## Corpus Linguistics - LING3038/6038
### Week 3

How can we do some descriptive corpus statistics with R?

An easy way to get started is to import a text from the web. 

In [1]:
moby<-read.delim("https://www.gutenberg.org/files/2701/2701-0.txt",encoding="UTF-8",sep="\n") #this function has 3 arguments
#the website from which we are reading data
#the text encoding. UTF-8 works well for most languages. If the text was encoded with a different system, we could specfic this here
#what is used to separate parts of the text in the file. Here it is different lines so we use \n to mean 'new line'


In [2]:
#we can see the first and last bits of our object by using head() and tail(). 
#We use a comma and then an argument to define how many lines we want to see.

head(moby,300)
tail(moby,300)

X....START.OF.THE.PROJECT.GUTENBERG.EBOOK.2701....
MOBY-DICK;
"or, THE WHALE."
By Herman Melville
CONTENTS
ETYMOLOGY.
EXTRACTS (Supplied by a Sub-Sub-Librarian).
CHAPTER 1. Loomings.
CHAPTER 2. The Carpet-Bag.
CHAPTER 3. The Spouter-Inn.
CHAPTER 4. The Counterpane.


Unnamed: 0,X....START.OF.THE.PROJECT.GUTENBERG.EBOOK.2701....
18615,In an instant the boat was pulling round close under the stern.
18616,“The sharks! the sharks!” cried a voice from the low cabin-window
18617,"there; “O master, my master, come back!”"
18618,But Ahab heard nothing; for his own voice was high-lifted then; and the
18619,boat leaped on.
18620,"Yet the voice spake true; for scarce had he pushed from the ship, when"
18621,"numbers of sharks, seemingly rising from out the dark waters beneath"
18622,"the hull, maliciously snapped at the blades of the oars, every time"
18623,they dipped in the water; and in this way accompanied the boat with
18624,their bites. It is a thing not uncommonly happening to the whale-boats


There is a lot of header/footer information that we do not want to contribute to our word counts. 
We want to exlude that header/footer information. How can we do that?
We can figure out the number of the rows where the data starts and ends.
Then we save that portion as a new object.

In [3]:
#find the line that starts the actual text
moby[14:16,]


#find the line that ends the actual text
moby[18928:18929,]

This works if you already know the line numbers of around the start/end of the text


In [4]:
moby.text<-moby[15:18928,]

In [5]:
##Another way to read in texts is with the funtcion readLines()
##Then name our lines based on finding certain indicators/signals of when the text starts and stops
##to find those indications we search for them using grep()
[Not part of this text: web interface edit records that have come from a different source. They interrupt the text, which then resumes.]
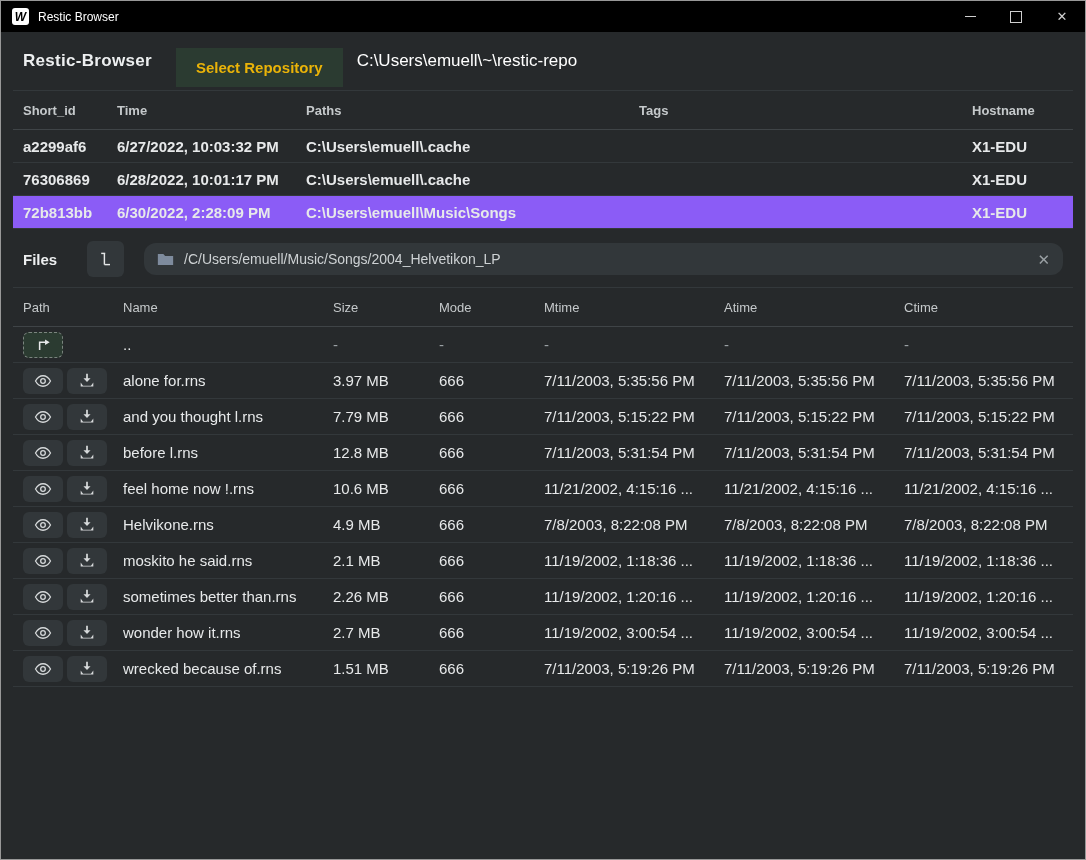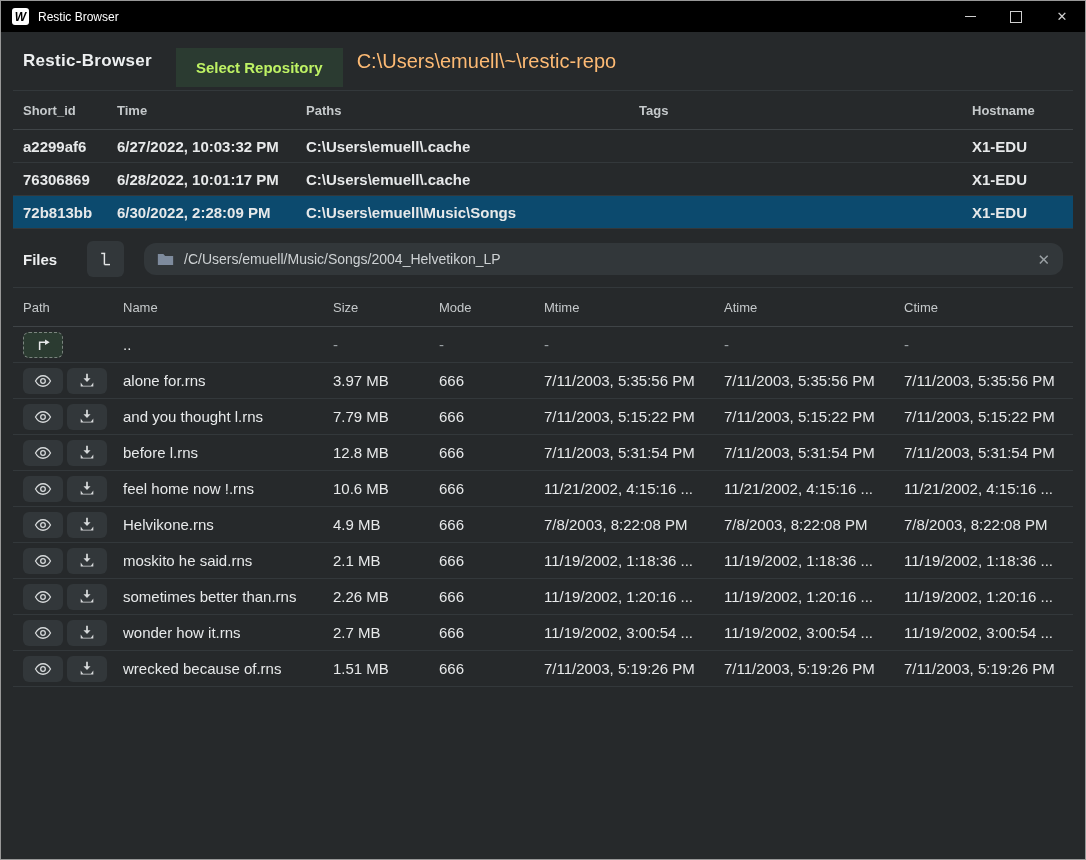--- a/index.html
+++ b/index.html
@@ -19,7 +19,7 @@
   
   .toolbar{display:flex;align-items:center;padding:10px 22px;height:58px;box-sizing:border-box;}
   .app-title{font-size:17px;font-weight:bold;color:#edeff0;letter-spacing:.3px;}
-  .green-btn{margin-left:24px;background:#2b3b31;color:#bef264;font-weight:bold;font-size:15px;border:none;border-radius:0;padding:11px 20px;font-family:inherit;cursor:pointer;margin-top:12px;}
+  .green-btn{margin-left:24px;background:#2b3b31;color:#eab308;font-weight:bold;font-size:15px;border:none;border-radius:0;padding:11px 20px;font-family:inherit;cursor:pointer;margin-top:12px;}
   .repo-path{margin-left:14px;color:#fdba74;font-size:20px;}
 
   

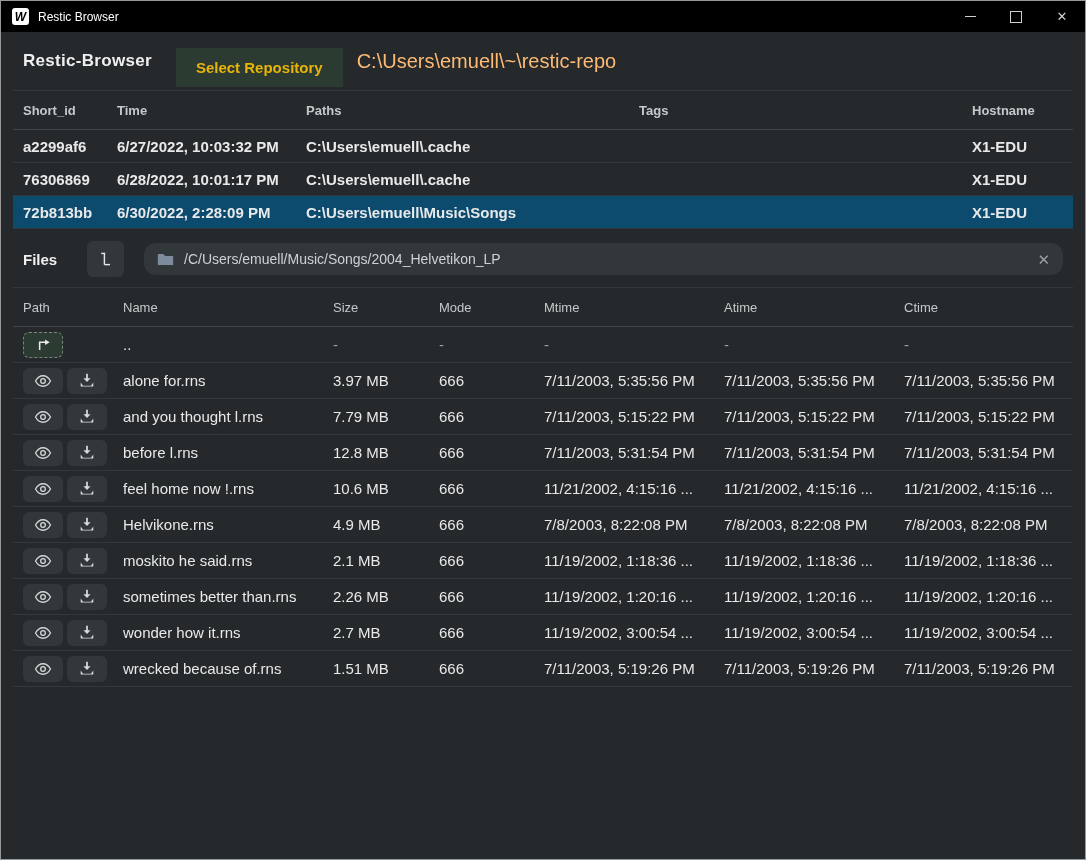--- a/index.html
+++ b/index.html
@@ -20,7 +20,7 @@
   .toolbar{display:flex;align-items:center;padding:10px 22px;height:58px;box-sizing:border-box;}
   .app-title{font-size:17px;font-weight:bold;color:#edeff0;letter-spacing:.3px;}
   .green-btn{margin-left:24px;background:#2b3b31;color:#eab308;font-weight:bold;font-size:15px;border:none;border-radius:0;padding:11px 20px;font-family:inherit;cursor:pointer;margin-top:12px;}
-  .repo-path{margin-left:14px;color:#fdba74;font-size:20px;}
+  .repo-path{margin-left:14px;color:#ffffff;font-size:17px;}
 
   
   .section-heading{padding:20px 22px 15px;font-size:15px;font-weight:bold;color:#edeff0;}

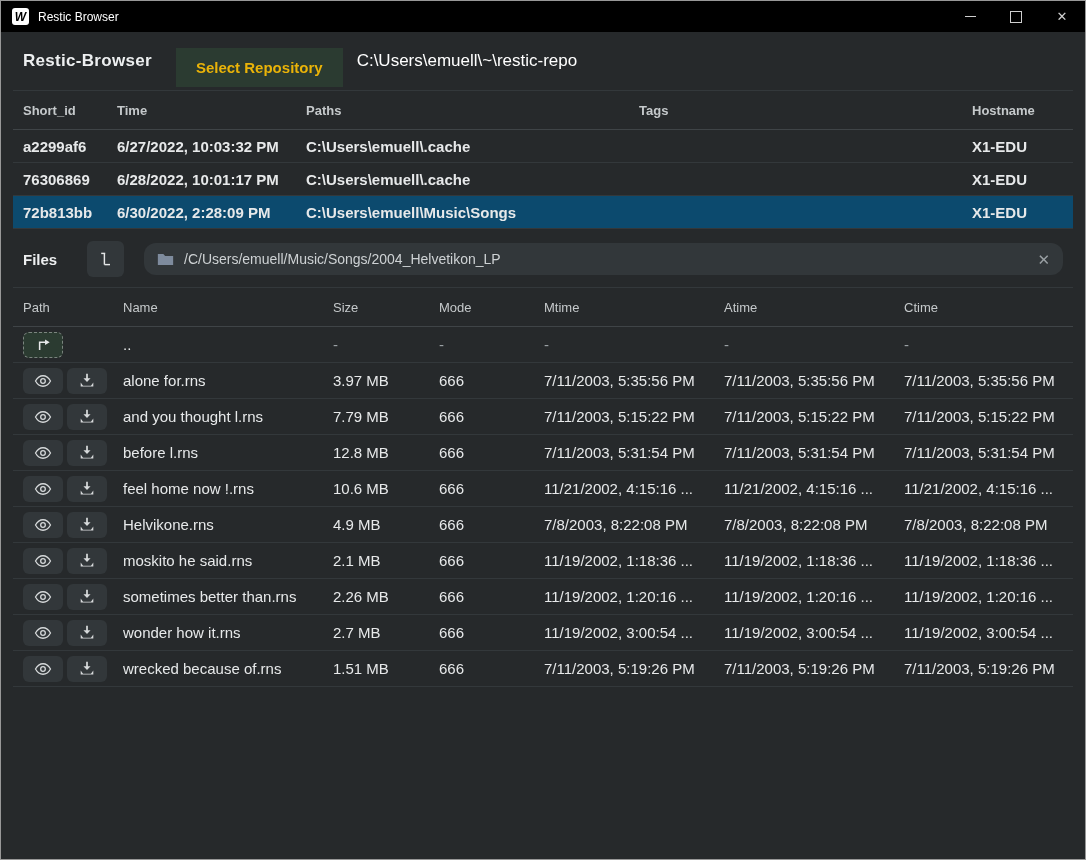--- a/index.html
+++ b/index.html
@@ -33,7 +33,7 @@
   .trow > div{padding-left:10px;overflow:hidden;white-space:nowrap;}
   .snap-grid{grid-template-columns:94px 189px 333px 333px 1fr;font-weight:bold;}
   .snap-row{height:32px;cursor:default;}
-  .snap-row.selected{background:#0c4a6e;}
+  .snap-row.selected{background:#8b5cf6;}
   .files-grid{grid-template-columns:100px 210px 106px 105px 180px 180px 1fr;}
   .file-row{height:35px;}
   .muted{color:#9aa0a4;}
moby2<-readLines("https://www.gutenberg.org/files/2701/2701-0.txt",encoding="UTF-8")
head(moby2)

##Then we search for strings that signal the start/stop of the text and name them:
##Most Gutenberg texts contain a string like "START OF xxxx" / "END OF xxxx"

# the text starts after the Project Gutenberg header...
start <- grep("START OF THE PROJECT GUTENBERG", moby2, value=F) + 1 #one line after the line with this text

# ...end ends at the Project Gutenberg footer.
stop <- grep("END OF THE PROJECT GUTENBERG", moby2,value=F) - 1 #one line before the line with this text

start
stop



In [6]:
moby.lines <- moby2[start:stop]
head(moby.lines,25) #lets see the start of the text now

We might also decide that we do not want to start with "CHAPTER 1" but rather with the classic line "Call me Ishmael". How would we change our start search to make this happen?

In [None]:
#You put in what we want to search for (Call me Ishmael)
Ishmael.start <- grep("", moby2, value=F) 



In [None]:
#now create another object called moby.lines2. You put in the start and stop points using the objects we have created

moby.lines2<-moby2[:]

head(moby.lines2,20)

Note that these different strategies of reading in and selecting our portions of the text results in different sized objects.


In [None]:
length(moby.text)
length(moby.lines)
length(moby.lines2)



Now let's work with our object 'moby.lines'

In [None]:
head(moby.lines)

In [None]:
#we now are going to turn everything into lowercase

moby.text.lowercase<-tolower(moby.lines)
head(moby.text.lowercase)

In [None]:
#Right now our ojbect is a list of character strings of different lengths. We want to make our text into one long string.
#We do this with paste() and unlist()

moby.text.lowercase.vector<-paste(unlist(moby.text.lowercase), collapse =" ")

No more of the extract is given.